Records drawn from a dataset
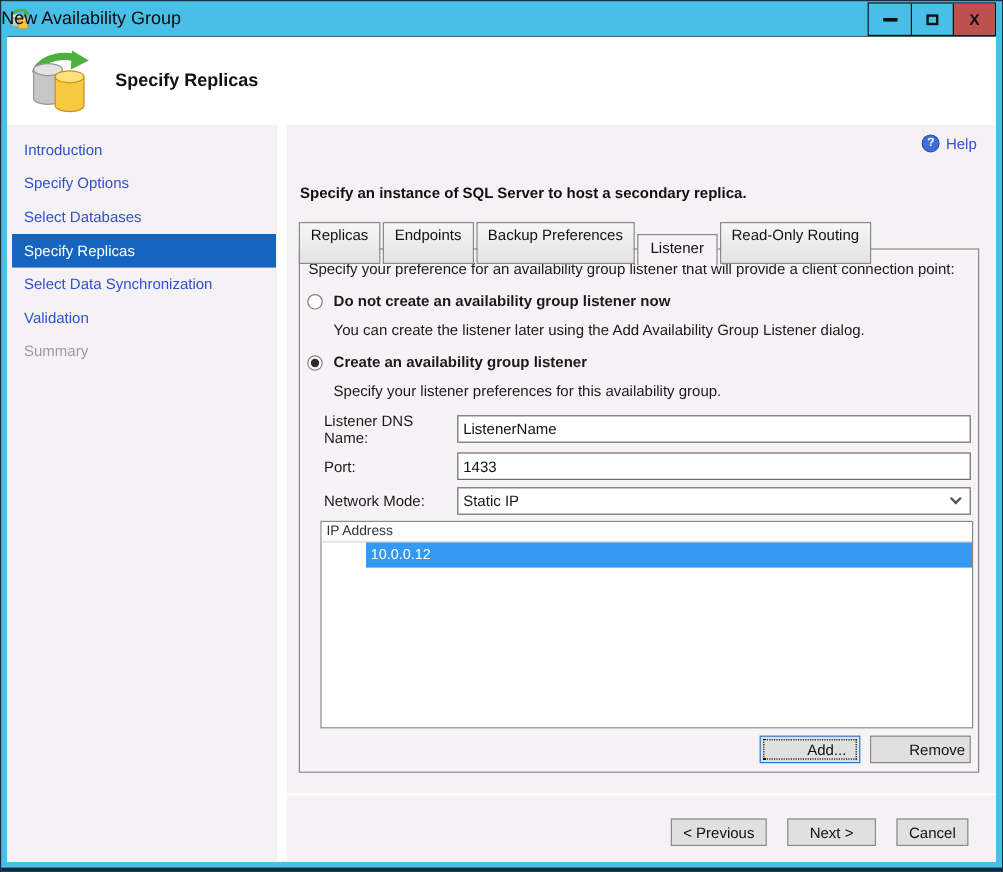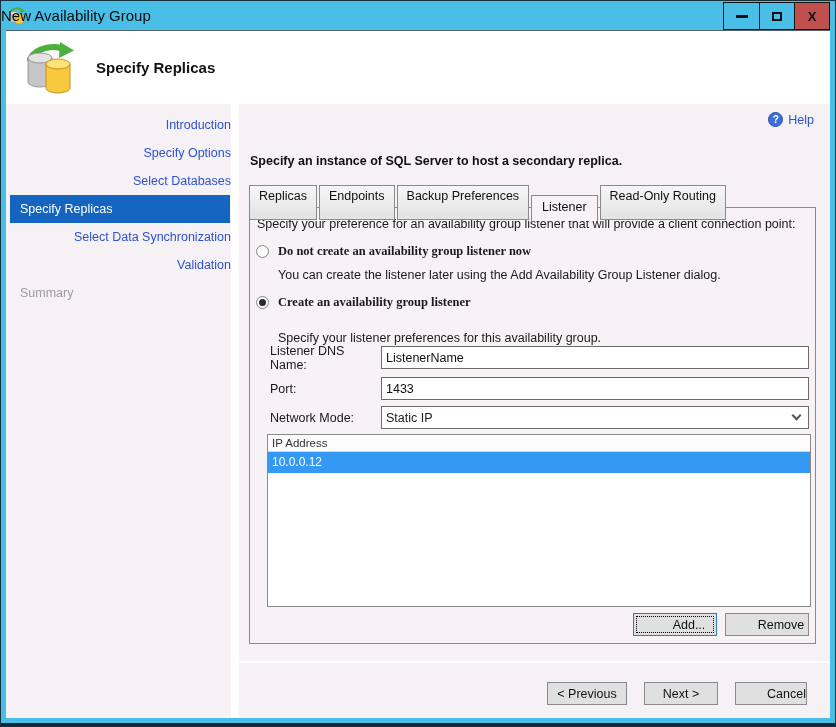--- a/index.html
+++ b/index.html
@@ -60,7 +60,7 @@
     height: 28px; line-height: 28px; padding-left: 10px; margin-left: 4px;
     font-size: 12.5px; white-space: nowrap;
   }
-  .side-item.link { color: #2D52CE; cursor: pointer; text-align: right; }
+  .side-item.link { color: #2D52CE; cursor: pointer; }
   .side-item.selected { background: #1565C0; color: #fff; margin-right: 1px; }
   .side-item.disabled { color: #9E9B9E; }
   

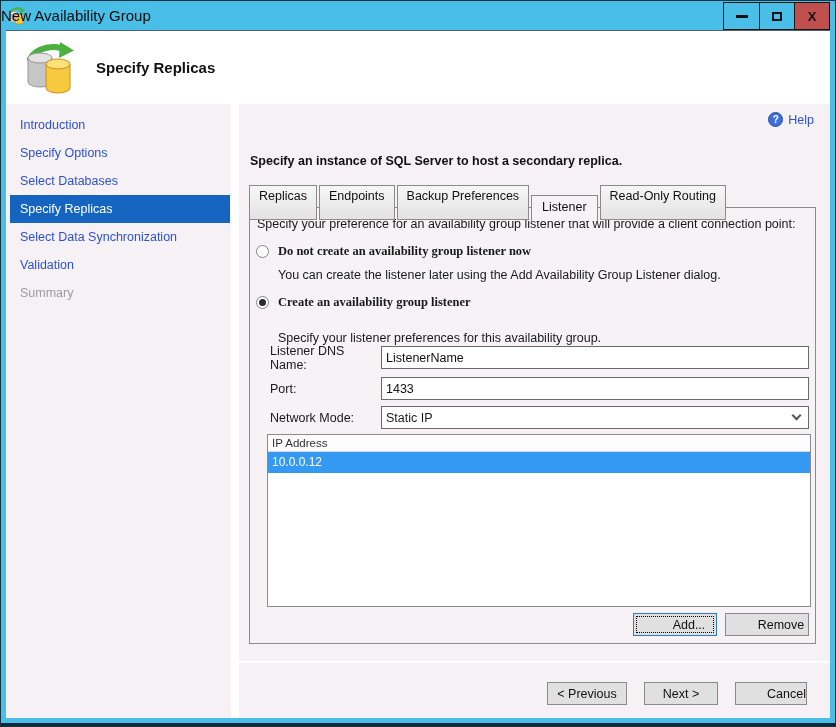--- a/index.html
+++ b/index.html
@@ -91,7 +91,7 @@
   }
   .panel-intro { position: absolute; top: 9px; left: 7px; right: 8px; }
   .opt-row { position: absolute; left: 6px; display: flex; align-items: center; gap: 9px; }
-  .opt-label { font-weight: bold; font-family: Liberation Serif, serif; }
+  .opt-label { font-weight: bold; }
   .opt-desc { position: absolute; left: 28px; color: #1A1A1A; }
   .radio {
     width: 13px; height: 13px; border-radius: 50%; background: #fff;

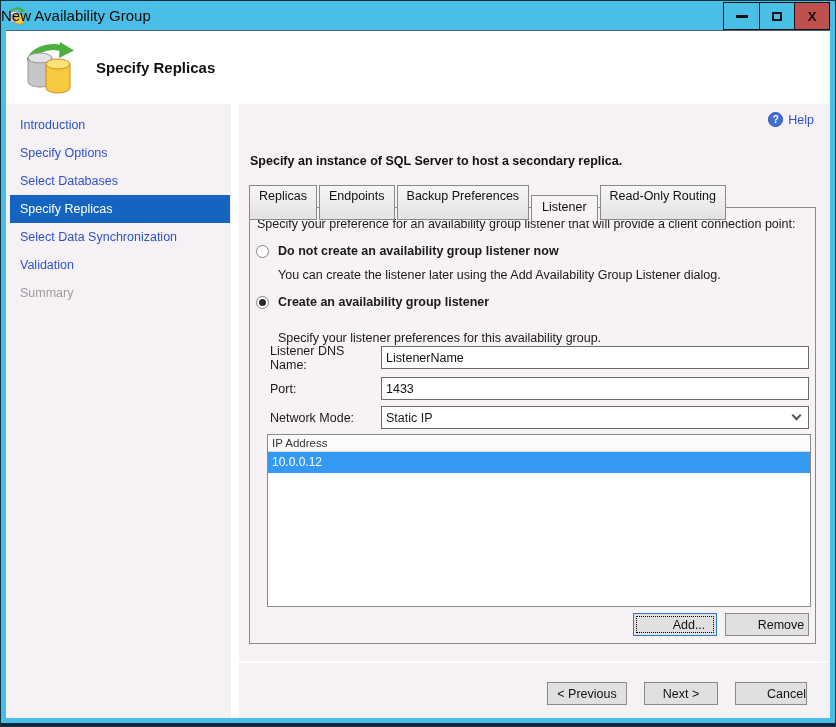--- a/index.html
+++ b/index.html
@@ -229,7 +229,7 @@
             <span class="radio checked"></span>
             <span class="opt-label">Create an availability group listener</span>
           </div>
-          <div class="opt-desc" style="top:123px;">Specify your listener preferences for this availability group.</div>
+          <div class="opt-desc" style="top:111px;">Specify your listener preferences for this availability group.</div>
 
           <div class="field-row" style="top:138px;">
             <span class="field-label">Listener DNS Name:</span>

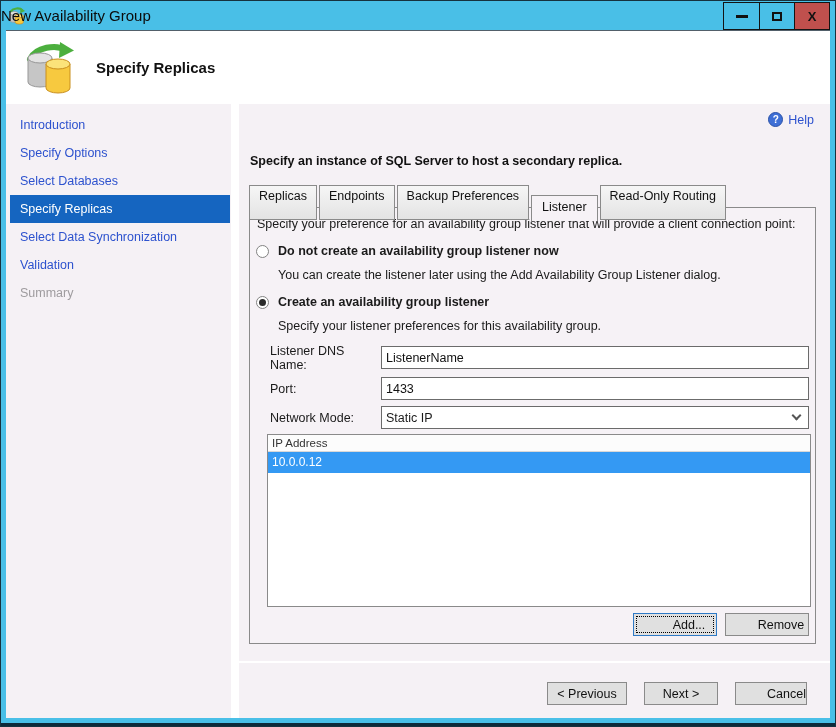--- a/index.html
+++ b/index.html
@@ -125,7 +125,7 @@
     background: #FCFCFC; border-bottom: 1px solid #D8D8D8; cursor: pointer;
   }
   .lb-row { height: 21px; line-height: 21px; padding-left: 4px; font-size: 12px; cursor: pointer; }
-  .lb-row.selected { background: #3499F3; color: #fff; }
+  .lb-row.selected { background: #3499F3; color: #fff; margin-left: 37px; }
   .btn {
     height: 23px; background: #E0E0E0; border: 1px solid #8A8A8A;
     font-family: inherit; font-size: 12.5px; color: #111; cursor: pointer;

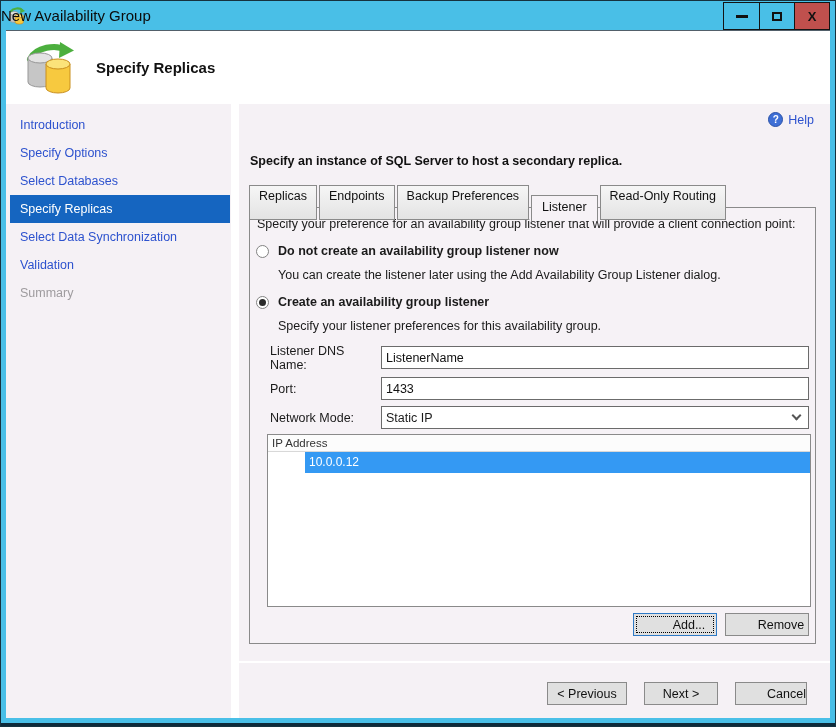--- a/index.html
+++ b/index.html
@@ -142,7 +142,7 @@
   }
   .footer .btn.prev { width: 80px; }
   .footer .btn.next { width: 74px; }
-  .footer .btn.cancel { width: 72px; text-align: right; }
+  .footer .btn.cancel { width: 60px; }
 </style>
 </head>
 <body>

Task goal
A verbatim copy of the records above, without pictures, is required.

Exercise result
--- a/index.html
+++ b/index.html
@@ -60,7 +60,7 @@
     height: 28px; line-height: 28px; padding-left: 10px; margin-left: 4px;
     font-size: 12.5px; white-space: nowrap;
   }
-  .side-item.link { color: #2D52CE; cursor: pointer; text-align: right; }
+  .side-item.link { color: #2D52CE; cursor: pointer; }
   .side-item.selected { background: #1565C0; color: #fff; margin-right: 1px; }
   .side-item.disabled { color: #9E9B9E; }
   

--- a/index.html
+++ b/index.html
@@ -91,7 +91,7 @@
   }
   .panel-intro { position: absolute; top: 9px; left: 7px; right: 8px; }
   .opt-row { position: absolute; left: 6px; display: flex; align-items: center; gap: 9px; }
-  .opt-label { font-weight: bold; font-family: Liberation Serif, serif; }
+  .opt-label { font-weight: bold; }
   .opt-desc { position: absolute; left: 28px; color: #1A1A1A; }
   .radio {
     width: 13px; height: 13px; border-radius: 50%; background: #fff;

--- a/index.html
+++ b/index.html
@@ -229,7 +229,7 @@
             <span class="radio checked"></span>
             <span class="opt-label">Create an availability group listener</span>
           </div>
-          <div class="opt-desc" style="top:123px;">Specify your listener preferences for this availability group.</div>
+          <div class="opt-desc" style="top:111px;">Specify your listener preferences for this availability group.</div>
 
           <div class="field-row" style="top:138px;">
             <span class="field-label">Listener DNS Name:</span>

--- a/index.html
+++ b/index.html
@@ -125,7 +125,7 @@
     background: #FCFCFC; border-bottom: 1px solid #D8D8D8; cursor: pointer;
   }
   .lb-row { height: 21px; line-height: 21px; padding-left: 4px; font-size: 12px; cursor: pointer; }
-  .lb-row.selected { background: #3499F3; color: #fff; }
+  .lb-row.selected { background: #3499F3; color: #fff; margin-left: 37px; }
   .btn {
     height: 23px; background: #E0E0E0; border: 1px solid #8A8A8A;
     font-family: inherit; font-size: 12.5px; color: #111; cursor: pointer;

--- a/index.html
+++ b/index.html
@@ -142,7 +142,7 @@
   }
   .footer .btn.prev { width: 80px; }
   .footer .btn.next { width: 74px; }
-  .footer .btn.cancel { width: 72px; text-align: right; }
+  .footer .btn.cancel { width: 60px; }
 </style>
 </head>
 <body>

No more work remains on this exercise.